Computers are getting smaller and screens are getting bigger; tablets and smart phones are getting smaller AND bigger; TVs and computers are becoming the same product … who can keep up? All these innovations and cool new gadgets lead to increasing amounts of electronic waste (e-waste). Because technology advances at such a high rate, many electronic devices become “trash” after a few short years of use.
What is the issue?
Electronics contain valuable metals such as silver, palladium and copper that can be harvested to make new products. Recycling electronic waste also keeps potentially harmful substances out of our landfills. E-waste can include toxic ingredients such as flame retardants in plastics, lead in old computer monitors and TV’s, mercury in LCD screens and more.
Where can it go?
In Canada, all provinces have programs to recycle electronic waste. The majority of these are operated by Electronic Products Recycling Association (EPRA), an industry-led, non-profit organization. EPRA follows a strict standard for how electronics are handled that incorporates provisions for worker safety, data security, and responsible e-waste recycling. In Saskatchewan, EPRA-SK collects electronics via SARCAN depots, some retailers and one-day community collection events. The program also collects directly from larger businesses and institutions. SARCAN ships the electronics to approved processors where the materials are broken down into their parts and the pieces are recycled into new products.

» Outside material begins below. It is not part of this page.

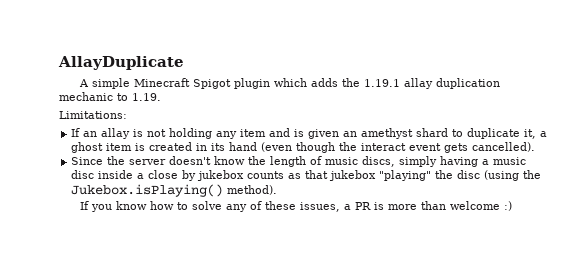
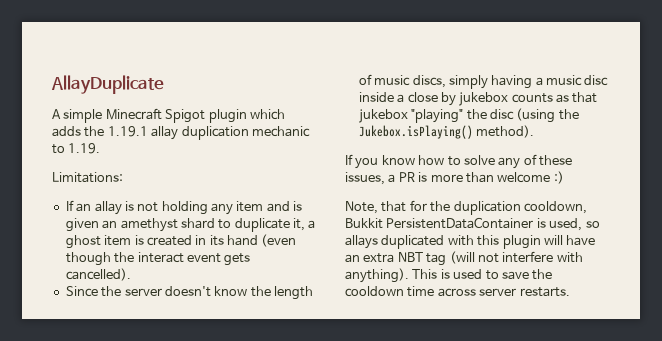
(512, 206) none -> [345,200,587,215] [345,217,600,231] [345,235,596,249] [345,251,583,266] [345,268,553,283] [345,286,570,297] // Note, that for the duplication cooldown, Bukkit PersistentDataContainer is used, so allays duplicated with this plugin will have an extra NBT tag (will not interfere with anything). This is used to save the cooldown time across server restarts.

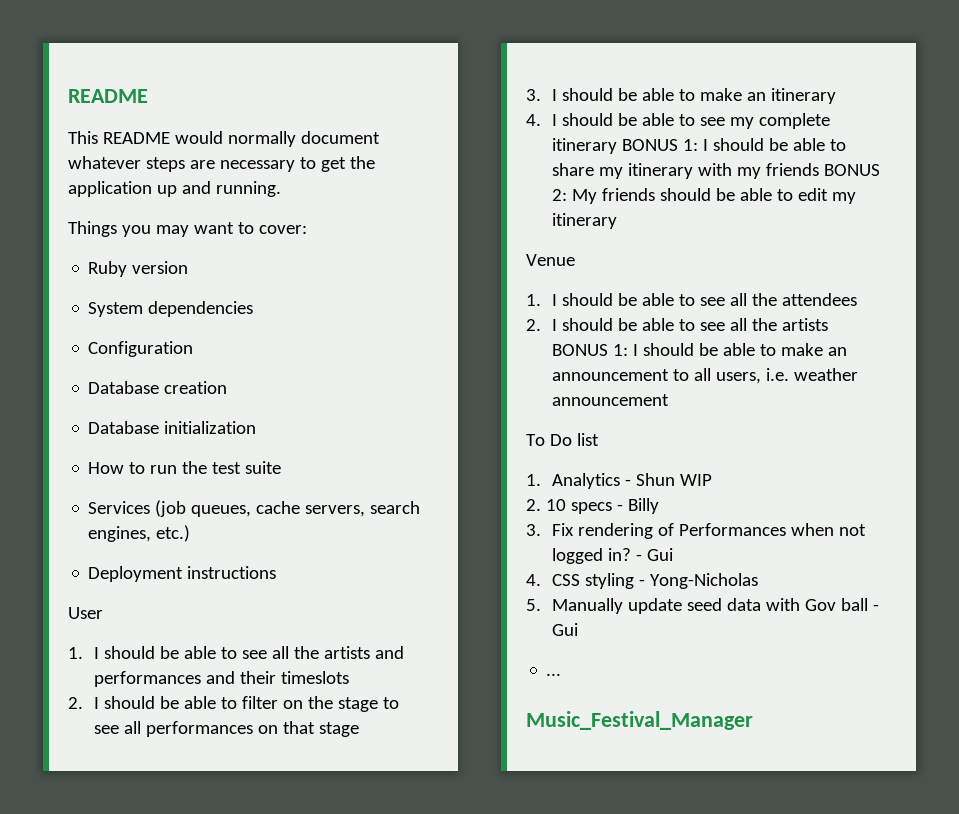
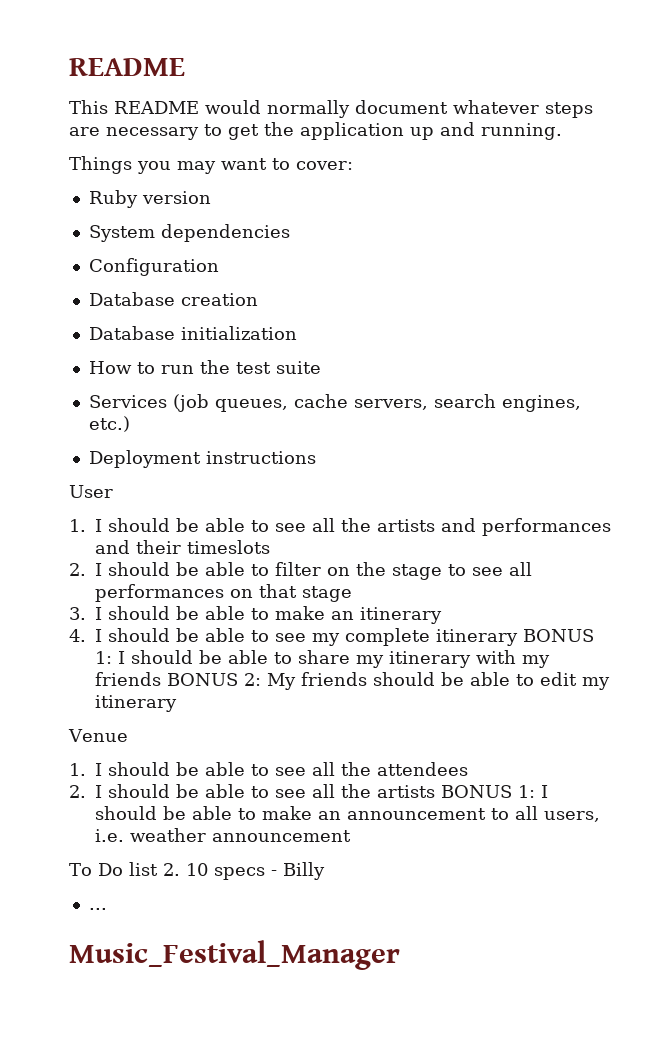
[526,473,713,489] // 1. Analytics - Shun WIP // -> (158, 869) none
[526,523,867,539] [552,548,674,564] [526,573,759,589] [526,598,880,614] [552,623,579,636] // 3. Fix rendering of Performances when not logged in? - Gui // 4. CSS styling - Yong-Nicholas // 5. Manually update seed data with Gov ball - Gui -> (325, 871) none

If the item is a product that SARCAN does not accept, check our Waste Reduction Hub for other options. There are voluntary programs for recycling specific electronic items, like the ones offered by SaskTel and London Drugs.
What happens after?
Once collected, the electronics are sent to audited and approved recyclers for processing, where they are broken down and sorted into their components. Materials such as glass, plastic, and heavy metals are recovered and put back into the manufacturing stream to make new products while substances of concern such as mercury and lead are dealt with in an environmentally safe manner.
How can I reduce?
Re-evaluate whether you really need that extra electronic device. Try to find electronics that will serve multiple functions.
Extend the life of your electronics by keeping them clean, using a protective case, and avoiding overcharging the battery.
Look for environmentally friendly products that are labeled 'Energy Star' or are certified by the Electronic Product Environmental Assessment Tool (EPEAT).
If the item is still usable, consider giving it to a friend or relative, donating it to an electronics reuse agency, or selling it on kijiji.